Introduction
I recently read Ryysyista rikkauksiin by Valtteri Lindholm, founder of Varusteleka. Honestly, it is not a mind-blowing book, and that is precisely the point.
The best insights are often painfully simple: they feel obvious, yet they are rarely applied consistently in daily work.
For me, the core theme was this: good leadership is not complex language. It is clear operating frames that show up in everyday decisions.
Culture, meaning, and strategy are not built in workshops. They are built through what is expected, what is addressed, and what is silently tolerated.
Here are the three sections that stayed with me most, and how they can be translated into practical leadership.
1) Culture: on the side of the good and three principles people actually remember
At the core is a simple value statement: on the side of the good.
Under it sit three practical principles: act boldly, do work you can be proud of, and share knowledge and experience.
These are almost annoyingly simple, which is exactly why they work.
When operating frames are clear, people do not have to guess. Decision-making speeds up, unnecessary escalation drops, and execution gets sharper.
- A culture frame must be memorable: not 12 values with 40 sub-points
- A culture frame must be actionable: what should I do now
- A culture frame must give permission to act and to learn from mistakes
Leading by example: everything you do or do not do sets the standard
One idea repeated in the book is leadership by example: each manager has full responsibility for developing both their own capability and their team's capability.
Everything you say, do, avoid saying, or avoid doing sends a signal.
It sounds like a cliche, but it is an unforgiving mirror: culture is not what you declare, it is what you tolerate.
The same pattern in accidentally formed culture
This resonated with my own experience at Eeco. Part of our culture was formed unintentionally through standards, openness, and leadership behavior.
We developed our own language and internal expressions, and they ended up guiding daily behavior more than expected.
Culture also formed through experience: wins, mistakes, difficult customer situations, and people who ultimately were not a fit.
With more experience now, that process is easier to guide intentionally.
Culture is not built in PowerPoint. It is built in everyday work.
2) Meaning: good workplaces are often clear in a boring way
Lindholm describes a good workplace as one where people know what to do, know why it matters, can actually do the work in time, see the result of their work, and understand its role in the bigger whole.
Again, simple and revealing.
Think about when work has felt best. Usually it is when direction is clear, the work is doable, and feedback or impact is visible.

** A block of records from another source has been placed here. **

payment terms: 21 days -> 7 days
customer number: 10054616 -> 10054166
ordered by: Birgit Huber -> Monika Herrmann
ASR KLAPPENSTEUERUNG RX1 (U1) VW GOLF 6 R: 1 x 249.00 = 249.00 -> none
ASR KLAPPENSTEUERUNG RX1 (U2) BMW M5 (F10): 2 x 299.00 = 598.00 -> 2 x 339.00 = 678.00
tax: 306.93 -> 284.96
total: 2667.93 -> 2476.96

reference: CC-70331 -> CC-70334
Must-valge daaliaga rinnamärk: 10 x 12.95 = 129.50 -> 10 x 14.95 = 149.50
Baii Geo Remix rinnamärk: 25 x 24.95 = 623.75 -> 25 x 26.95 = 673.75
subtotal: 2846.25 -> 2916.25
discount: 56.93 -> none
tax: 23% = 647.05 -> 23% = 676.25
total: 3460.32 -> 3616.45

At the end of the day, this is about meaning. For many people, meaning is not a grand vision, but the feeling that their work matters, is valued, and moves something forward.
- People know what to do
- People know why it matters
- People can do the work in time
- People see the result of their work
- People understand the impact on the bigger whole
When the connection breaks, motivation drops
When people cannot see the link between daily work and outcomes, motivation declines fast.
Meaning should be made concrete. When daily work is visibly connected to broader outcomes, ownership and quality usually rise without extra management pressure.

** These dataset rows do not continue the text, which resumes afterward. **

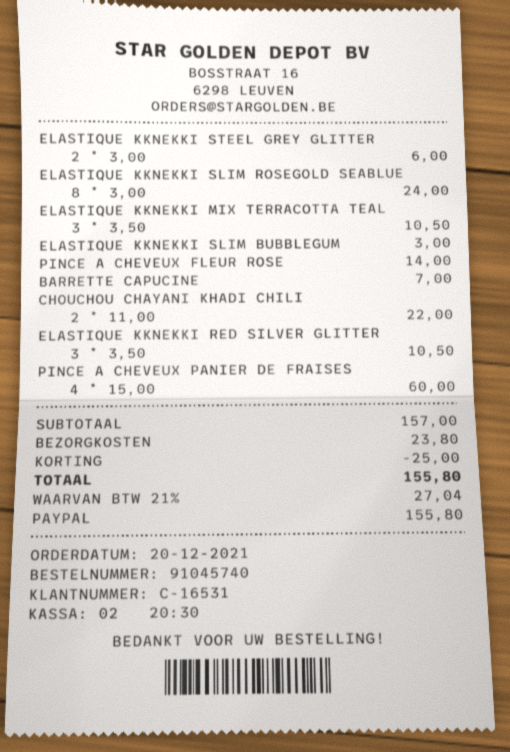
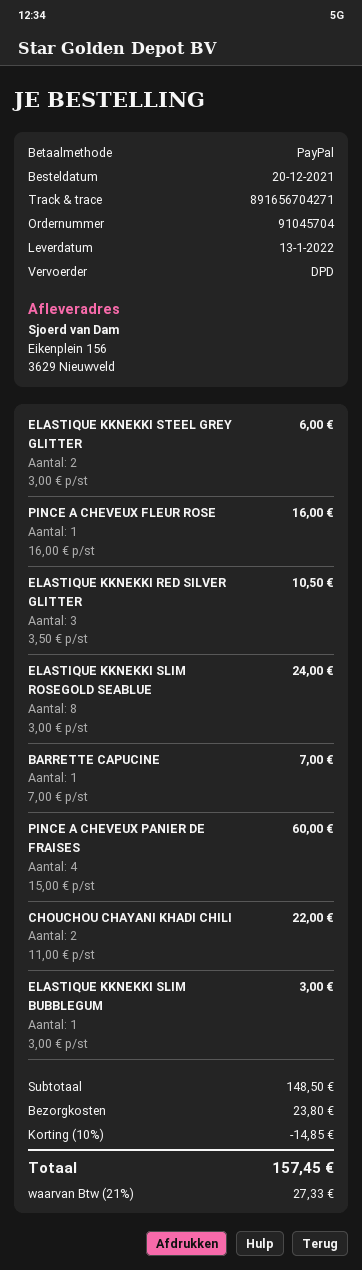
order number: 91045740 -> 91045704
ELASTIQUE KKNEKKI MIX TERRACOTTA TEAL: 3 x 3.50 = 10.50 -> none
PINCE A CHEVEUX FLEUR ROSE: 1 x 14.00 = 14.00 -> 1 x 16.00 = 16.00
subtotal: 157.00 -> 148.50
discount: 25.00 -> 14.85
tax: 21% = 27.04 -> 21% = 27.33
total: 155.80 -> 157.45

- Direct customer feedback with context
- Visible impact in business metrics
- Concrete examples of how the work improved customer reality
3) Strategy: if it does not fit in 30 words, it guides nothing
Drucker's line is a classic: culture eats strategy for breakfast. Strategy still matters. Culture has to support strategy, or strategy stays on paper.
Lindholm argues that most companies do not really have a strategy, that a good one should fit in roughly 30 words, and that if no one can explain what is done and why, strategy is weak.
This is where many organizations get exposed: strategy exists on paper but does not constrain choices. If it does not constrain, it does not guide.
A strategy should evolve, but direction cannot stay unclear all the time.
In practice, strategy leadership is less visionary performance and more disciplined repetition.
- What does this mean today
- What does this mean in this decision
- What does this mean in this team
Example: clear strategy vs. jargon
Clear strategy: We help expert organizations make sure the right knowledge guides daily work. We turn static material into practical answers to one question: what should I do now?
Weak strategy: a scalable AI-powered end-to-end solution enabling synergistic utilization of organizational knowledge, learning, and processes in an innovative global ecosystem.
Quick tests you can use immediately
If you want practical value from this, test these:
- Culture: can anyone in the team explain in one sentence what behavior is valued here?
- Culture: what do we still tolerate even though we claim otherwise?
- Meaning: can everyone explain what they do, why they do it, and how they know they succeeded?
- Meaning: how often does the team see customer feedback or concrete work impact?
- Strategy: can you fit the strategy into 30 words? If not, it is still marketing copy.
- Strategy: would two people in different roles explain it the same way without slides?
Conclusion
The best takeaway for me was not a new idea, but a reminder: simple works when it is visible in daily work.
Culture comes from actions, meaning comes from clarity, and strategy comes from deliberate choices. Not from slide decks.